→ **Information provided**
┌──
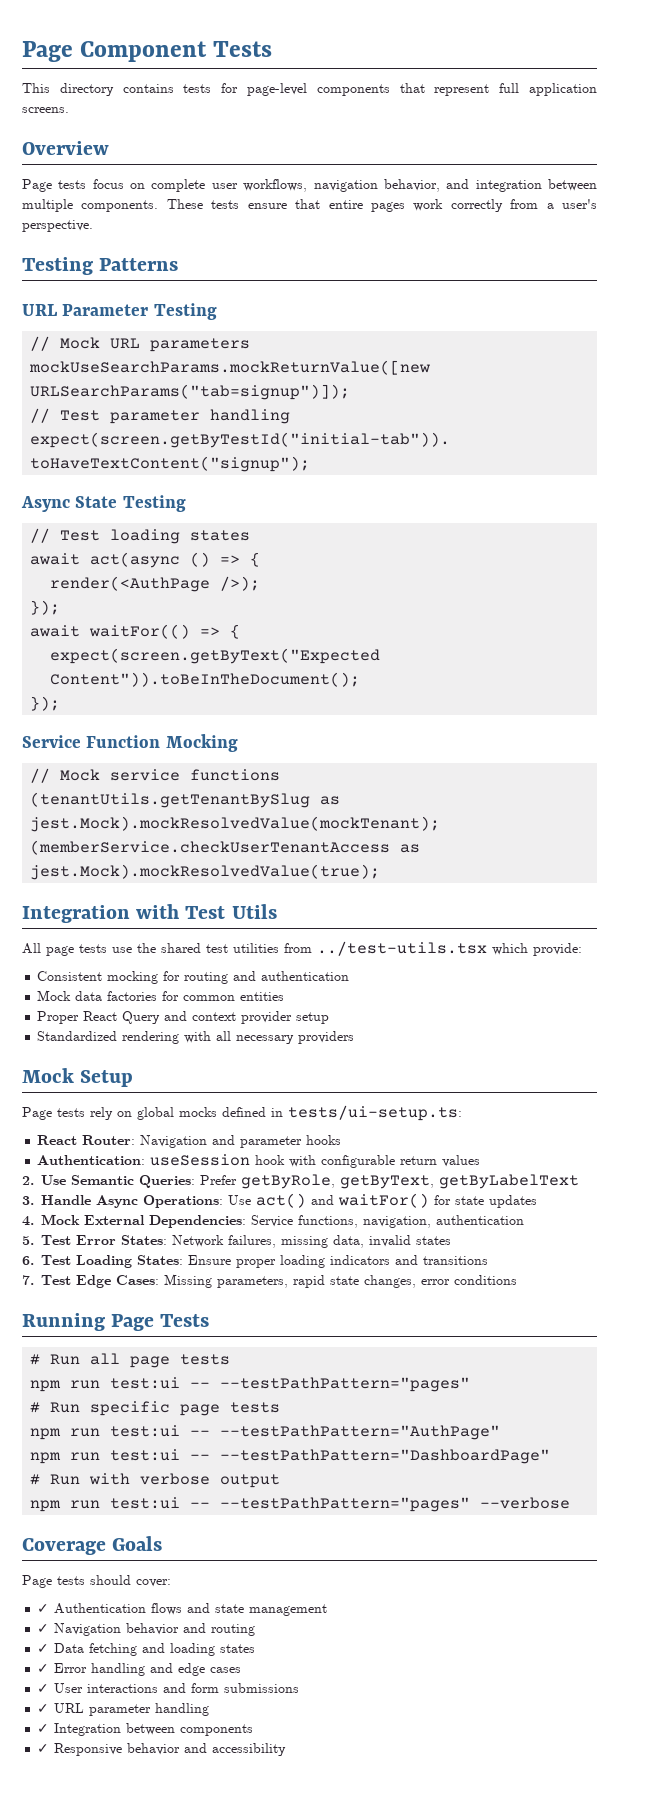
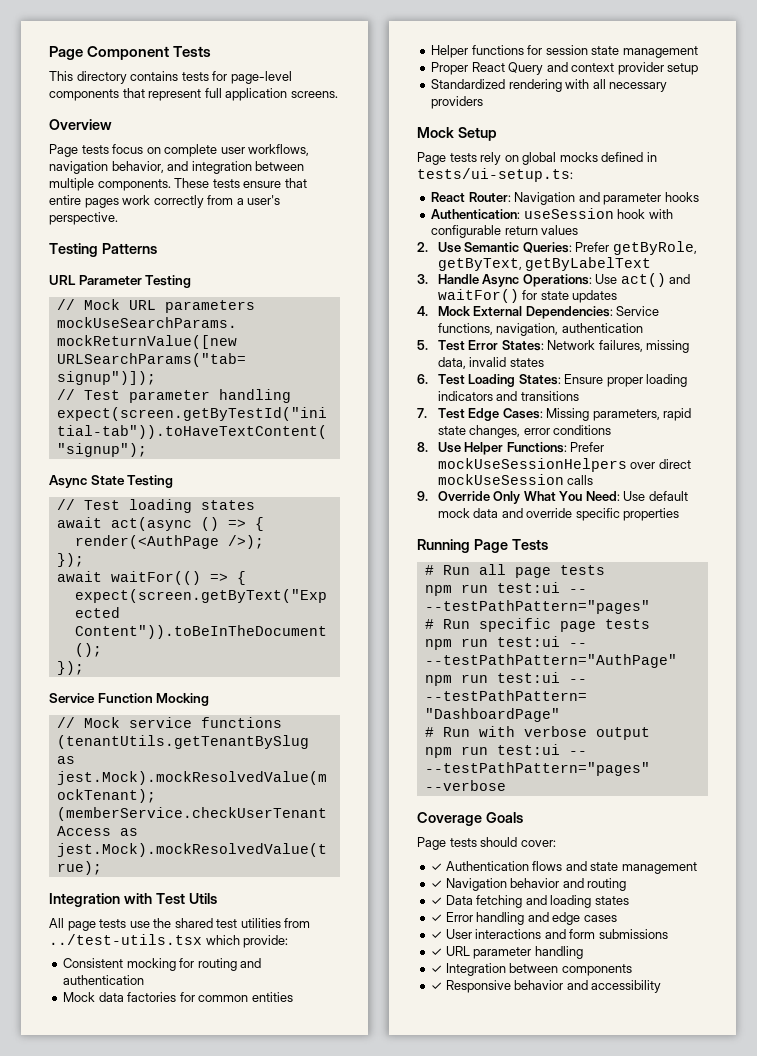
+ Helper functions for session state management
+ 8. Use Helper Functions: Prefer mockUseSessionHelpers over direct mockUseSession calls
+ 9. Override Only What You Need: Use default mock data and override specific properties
└──
┌──
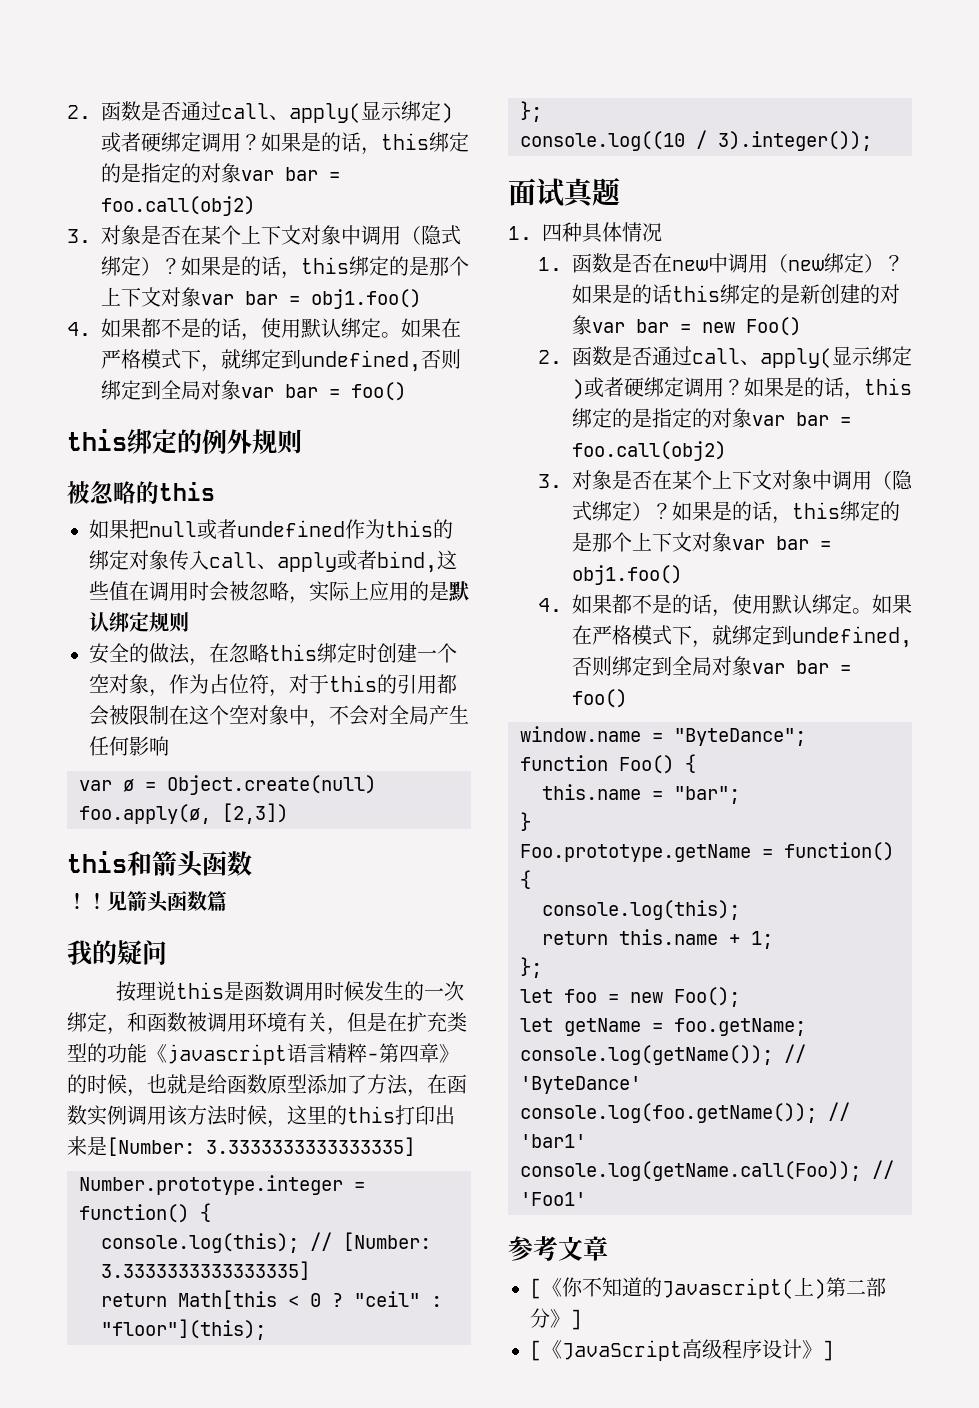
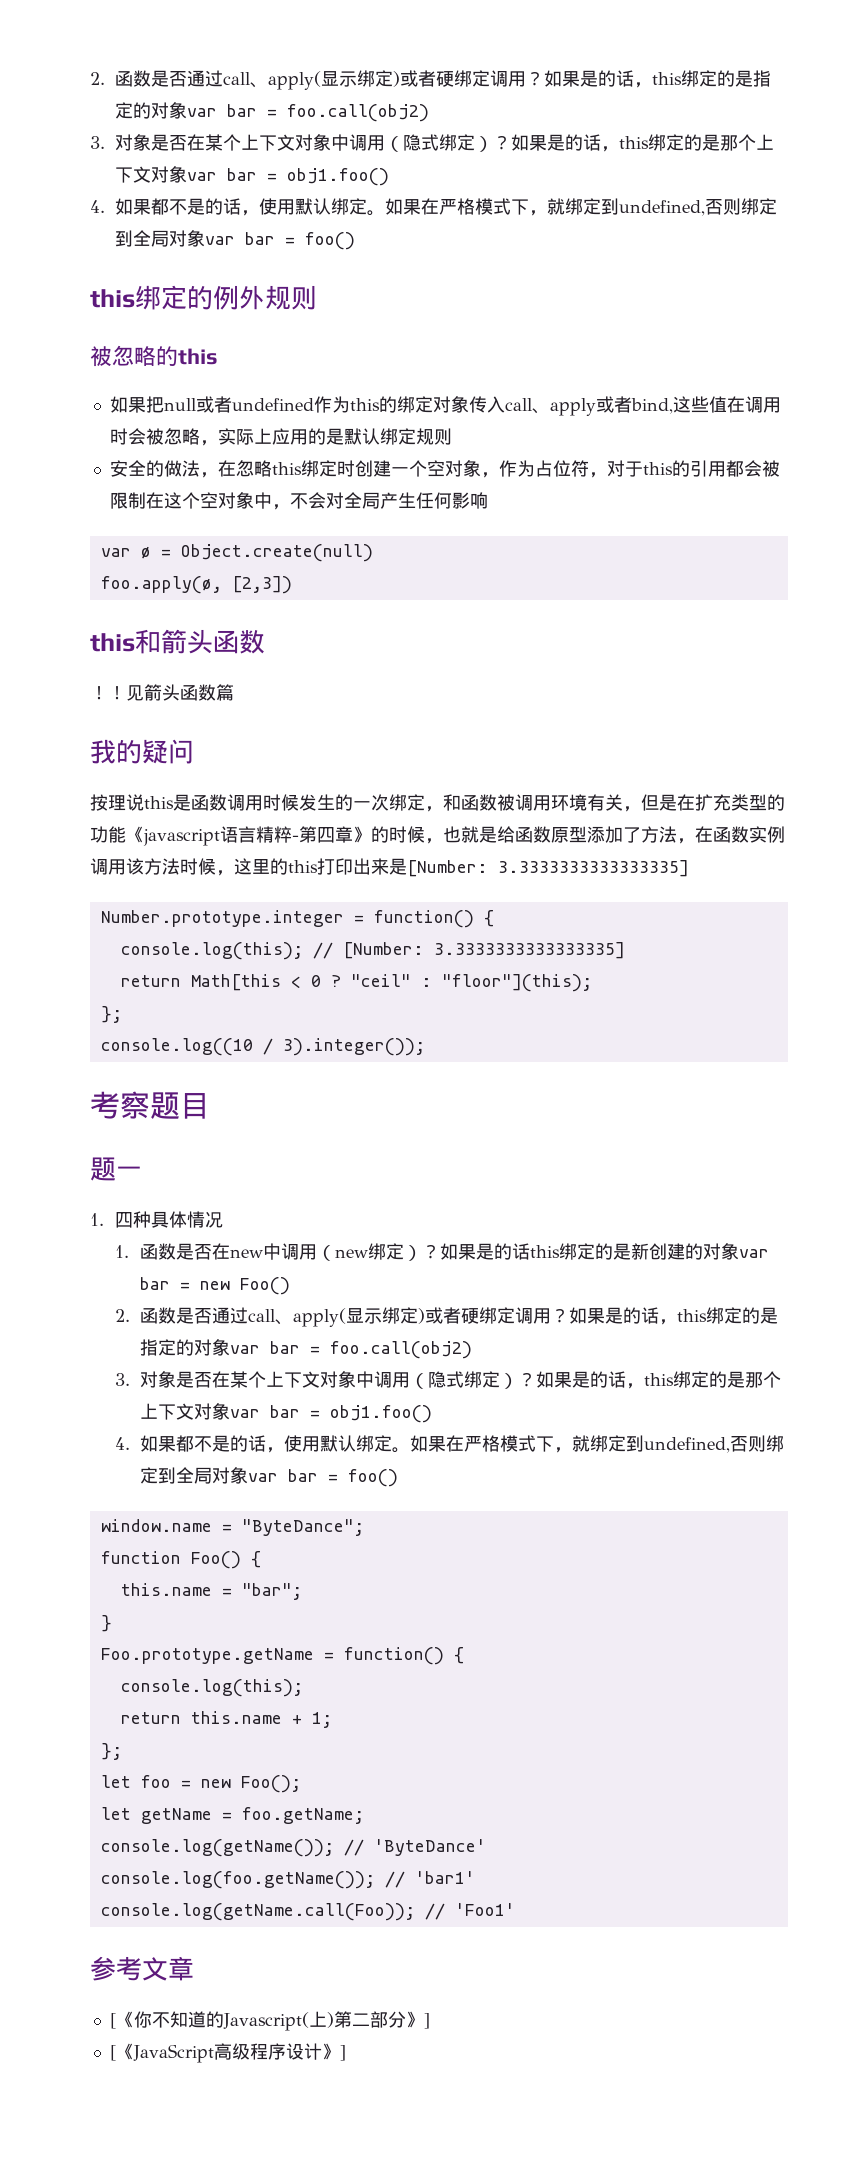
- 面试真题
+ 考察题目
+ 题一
└──
┌──
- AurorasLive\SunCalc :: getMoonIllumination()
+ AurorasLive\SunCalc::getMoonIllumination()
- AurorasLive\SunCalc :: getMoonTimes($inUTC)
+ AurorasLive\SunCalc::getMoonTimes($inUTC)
└──
→ **What the task requires**
Given the records above, restate word for word only the lines starting at the one with "session state management" and ending at the one with "override specific properties".

→ **Solution to this problem**
+ Helper functions for session state management
+ 8. Use Helper Functions: Prefer mockUseSessionHelpers over direct mockUseSession calls
+ 9. Override Only What You Need: Use default mock data and override specific properties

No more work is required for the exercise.